— What you have to do —
After locating the line with "subtotal: 737.81 -> 633.26" in the records below, print it and every line after it exactly.

####

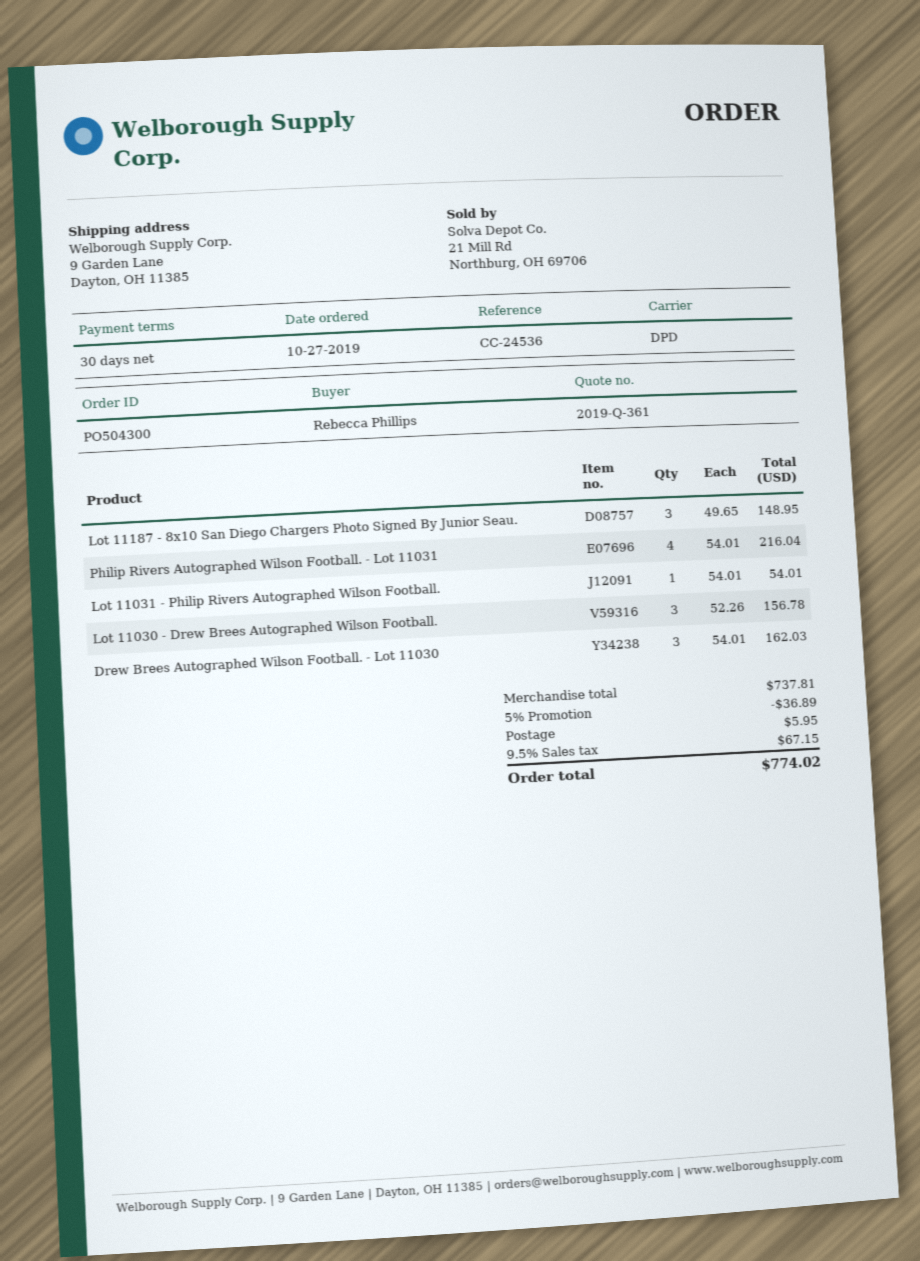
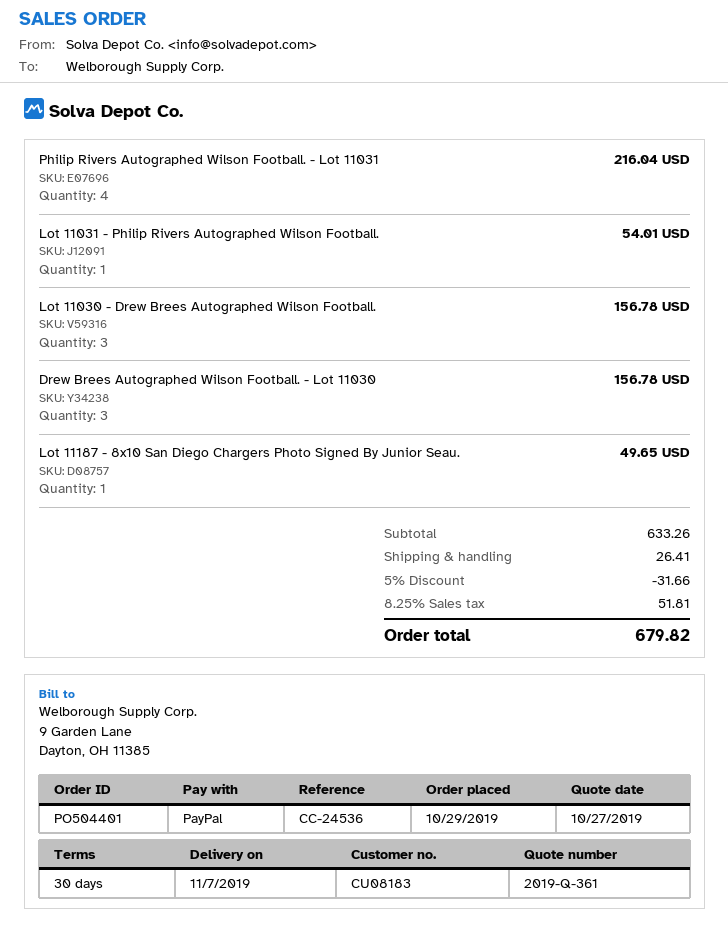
order number: PO504300 -> PO504401
order date: 2019-10-27 -> 2019-10-29
Lot 11187 - 8x10 San Diego Chargers Photo Signed By Junior Seau.: 3 for 148.95 -> 1 for 49.65
Drew Brees Autographed Wilson Football. - Lot 11030: 3 for 162.03 -> 3 for 156.78
subtotal: 737.81 -> 633.26
discount: 5% = 36.89 -> 5% = 31.66
shipping: 5.95 -> 26.41
tax: 9.5% = 67.15 -> 8.25% = 51.81
total: 774.02 -> 679.82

####

— The answer —
subtotal: 737.81 -> 633.26
discount: 5% = 36.89 -> 5% = 31.66
shipping: 5.95 -> 26.41
tax: 9.5% = 67.15 -> 8.25% = 51.81
total: 774.02 -> 679.82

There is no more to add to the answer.